Zynq UltraScale+ target contract¶
SC-NeuroCore now has an explicit Zynq UltraScale+ MPSoC target contract for the SystemVerilog emitter and Vivado project generator. The contract is deliberately fail-closed: it emits target metadata, estimates conservative resources, and rejects unsupported SKU names instead of fabricating board-level timing or pin claims.
Supported SKU baseline¶
The public target baseline covers the currently planned ZU3EG and ZU9EG surfaces. Device resources are recorded as compiler budgets, not as timing closure evidence.
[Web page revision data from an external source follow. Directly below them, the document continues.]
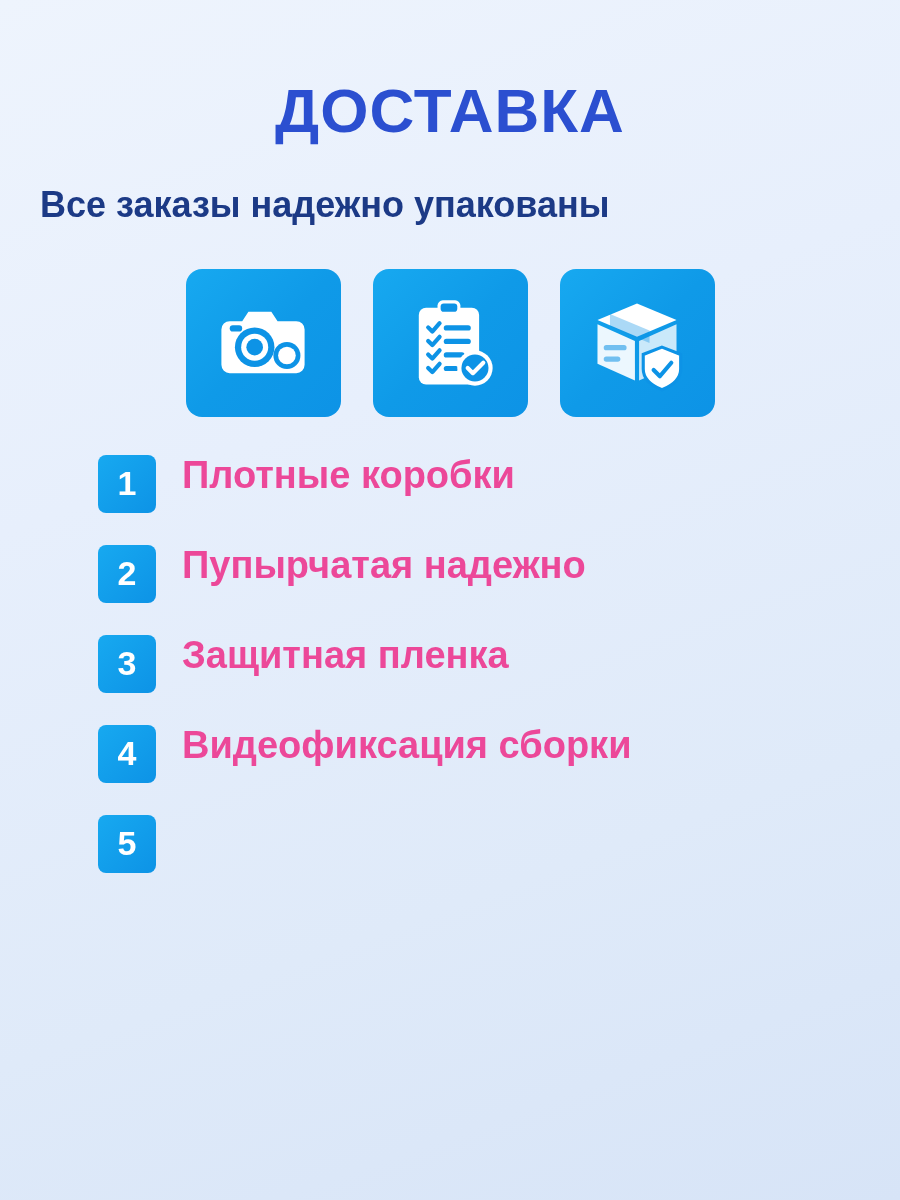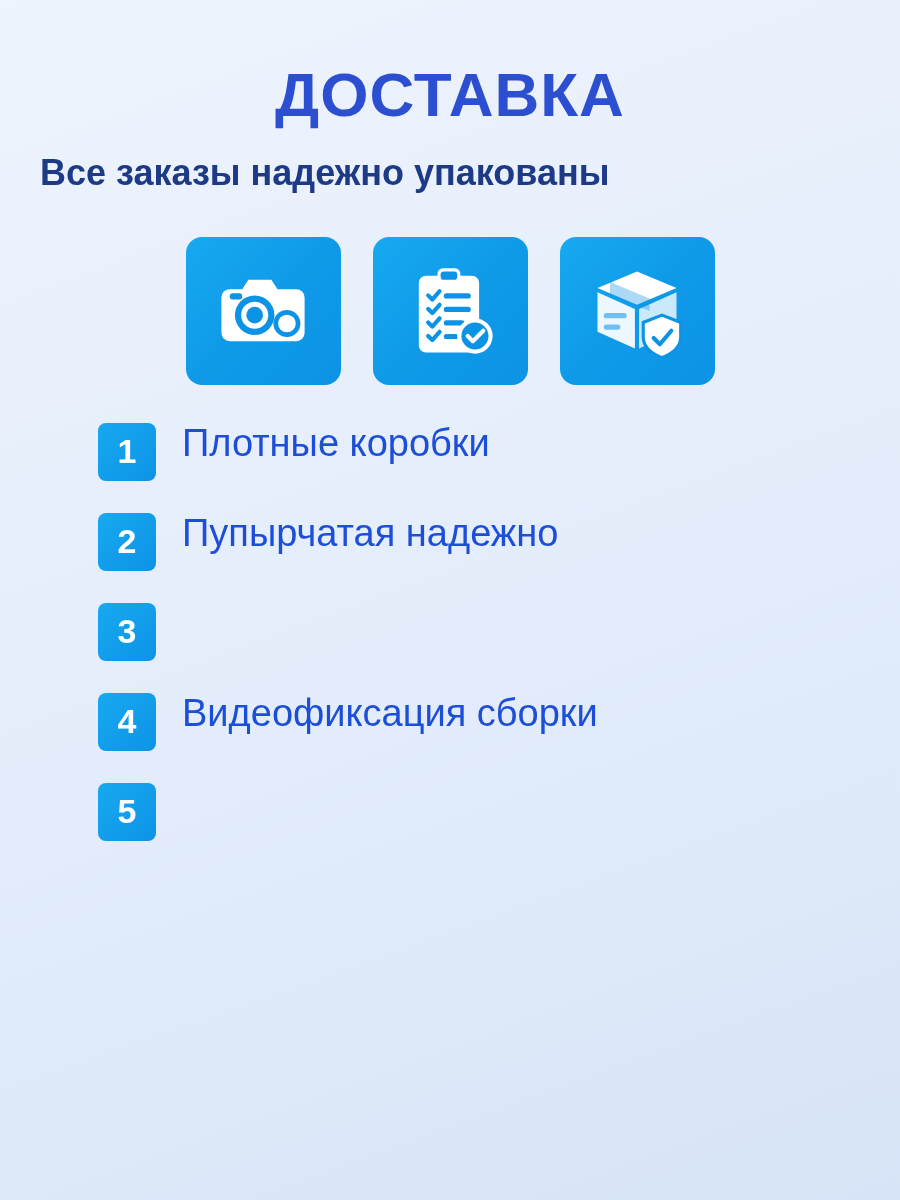"ДОСТАВКА" .title { margin: 0 -> 16px }
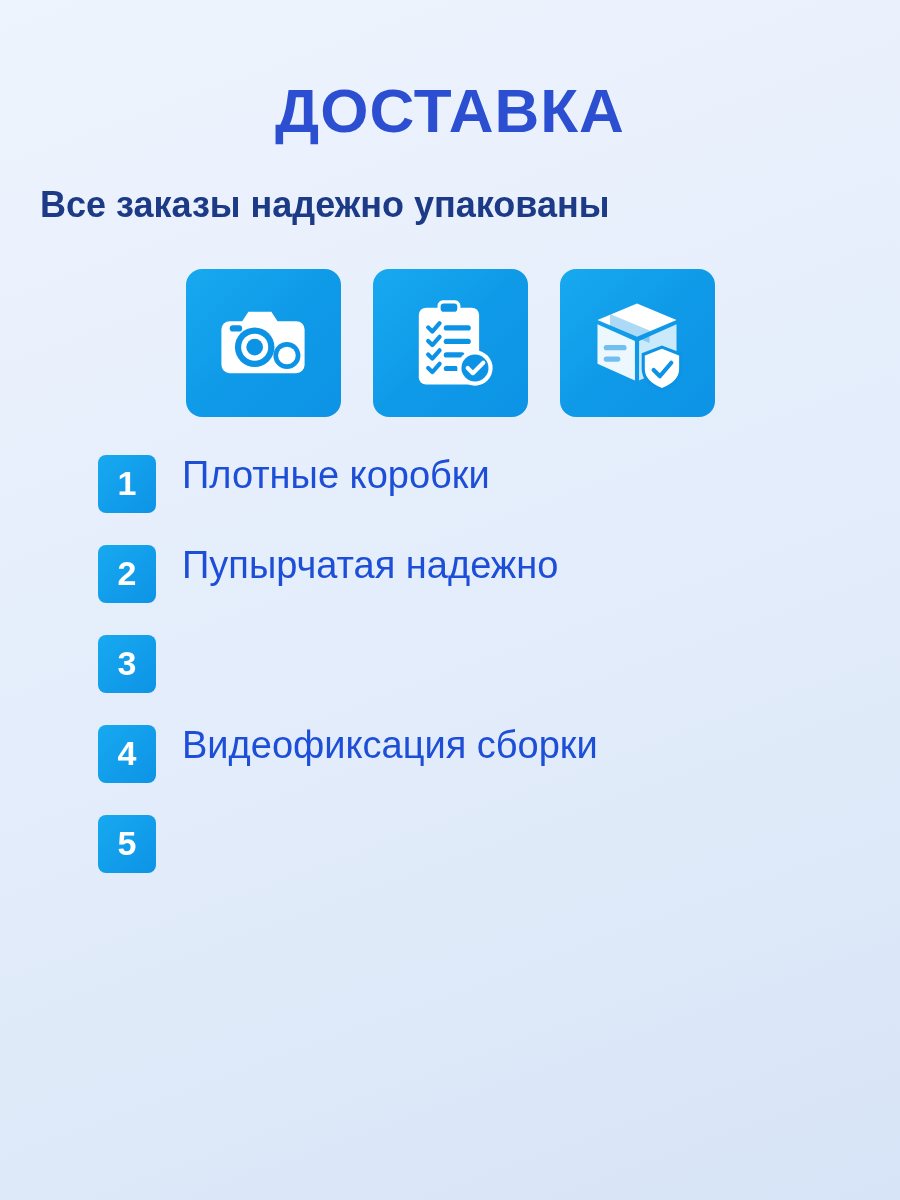"Плотные коробки" .item-text { color: #1d4ed8 -> #ec4899; font-weight: normal -> bold }
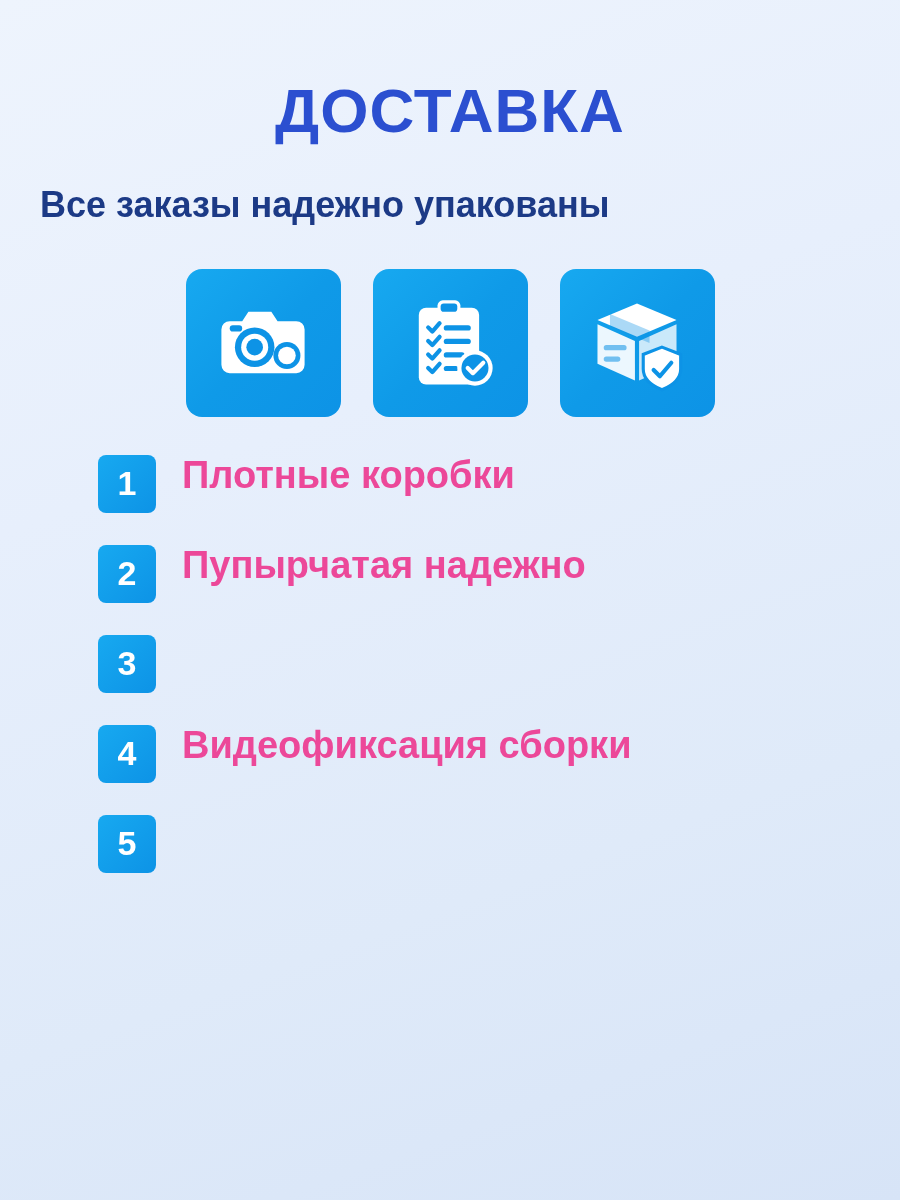"Защитная пленка" div.item-text { html: none -> <div>Защитная пленка</div> }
Timing closure still requires Vivado on a board-specific self-hosted runner with verified XDC pin assignments.
| SKU | Part | DSP primitive | LUT budget | FF budget | DSP budget | 36K BRAM budget | URAM budget |
|---|---|---|---|---|---|---|---|
| ZU3EG | xczu3eg-sbva484-1-e |
DSP48E2 |
70,560 | 141,120 | 360 | 216 | 0 |
| ZU9EG | xczu9eg-ffvb1156-2-e |
DSP48E2 |
274,080 | 548,160 | 2,520 | 912 | 0 |
The primitive is DSP48E2 for Zynq UltraScale+ MPSoC. SC-NeuroCore must not
claim a newer-family DSP primitive for this target.
Compiler behaviour¶
The Rust IR target surface is SvTarget::zynq_ultrascale_plus(SkuKind, clock_mhz).
When this target is selected, emit_systemverilog_with_target returns both the
generated SystemVerilog and a ResourceReport.
The target-aware emitter currently:
- adds a target header comment containing the SKU, part, clock, and DSP primitive;
- annotates arithmetic kernels with
use_dsp=yesandsc_target_dsp=DSP48E2; - adds RAM-style metadata for constant vectors so larger tables can be steered toward block memory when appropriate;
- reports conservative LUT, DSP, BRAM, URAM, and critical-path estimates;
- reports boolean fit decisions against the selected SKU budgets.
The legacy emit(graph) API remains target-neutral and emits the generic
SystemVerilog contract.
Vivado project generator¶
tools/gen_vivado_project.py converts a JSON manifest into a deterministic
Vivado batch Tcl project. A manifest must define:
top: top-level module name;sku:zu3egorzu9eg;clock_mhz: positive integer target clock;sources: one or more existing SystemVerilog source files;xdc: one or more existing constraint files;output_dir: optional project output directory.
The checked-in XDC files under hdl/targets/ultrascale_plus/ intentionally
contain only clock/timing constraints. They do not contain PACKAGE_PIN or
LOC placement constraints because no board-revision pin manifest has been
verified in this repository. Adding fabricated pins would create false hardware
evidence.
Resource finding from the 2026-06-04 benchmark¶
The isolated 2026-06-04 comparison benchmark measured the target contract across Python/Vivado-Tcl and Rust surfaces.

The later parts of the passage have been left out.